§ **Task details**:
Locate every line in the records below that holds the word "disponível" and return each one.

§ **Records for processing**:
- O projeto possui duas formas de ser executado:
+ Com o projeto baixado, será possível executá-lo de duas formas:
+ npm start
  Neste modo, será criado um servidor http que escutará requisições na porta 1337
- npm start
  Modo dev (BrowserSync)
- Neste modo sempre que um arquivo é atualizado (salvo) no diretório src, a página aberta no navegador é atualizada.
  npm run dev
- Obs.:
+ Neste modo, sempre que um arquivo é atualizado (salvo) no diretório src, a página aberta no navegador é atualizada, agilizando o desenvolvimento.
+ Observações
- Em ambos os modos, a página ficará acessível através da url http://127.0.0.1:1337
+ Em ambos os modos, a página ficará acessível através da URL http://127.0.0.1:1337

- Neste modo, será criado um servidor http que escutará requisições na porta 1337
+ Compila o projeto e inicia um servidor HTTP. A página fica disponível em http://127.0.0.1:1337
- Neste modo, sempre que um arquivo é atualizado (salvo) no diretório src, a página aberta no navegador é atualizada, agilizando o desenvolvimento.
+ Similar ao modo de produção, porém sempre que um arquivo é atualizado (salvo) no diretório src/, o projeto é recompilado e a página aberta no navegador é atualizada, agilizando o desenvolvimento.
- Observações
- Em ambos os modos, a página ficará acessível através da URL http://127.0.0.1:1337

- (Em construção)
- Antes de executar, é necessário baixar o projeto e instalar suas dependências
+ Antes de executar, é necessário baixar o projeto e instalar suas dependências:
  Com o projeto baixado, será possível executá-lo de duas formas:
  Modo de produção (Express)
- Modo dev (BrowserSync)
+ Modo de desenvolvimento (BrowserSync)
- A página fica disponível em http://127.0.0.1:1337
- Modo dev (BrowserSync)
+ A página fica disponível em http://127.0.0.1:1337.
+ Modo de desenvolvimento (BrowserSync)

§ **Response area**:
+ Compila o projeto e inicia um servidor HTTP. A página fica disponível em http://127.0.0.1:1337
- A página fica disponível em http://127.0.0.1:1337
+ A página fica disponível em http://127.0.0.1:1337.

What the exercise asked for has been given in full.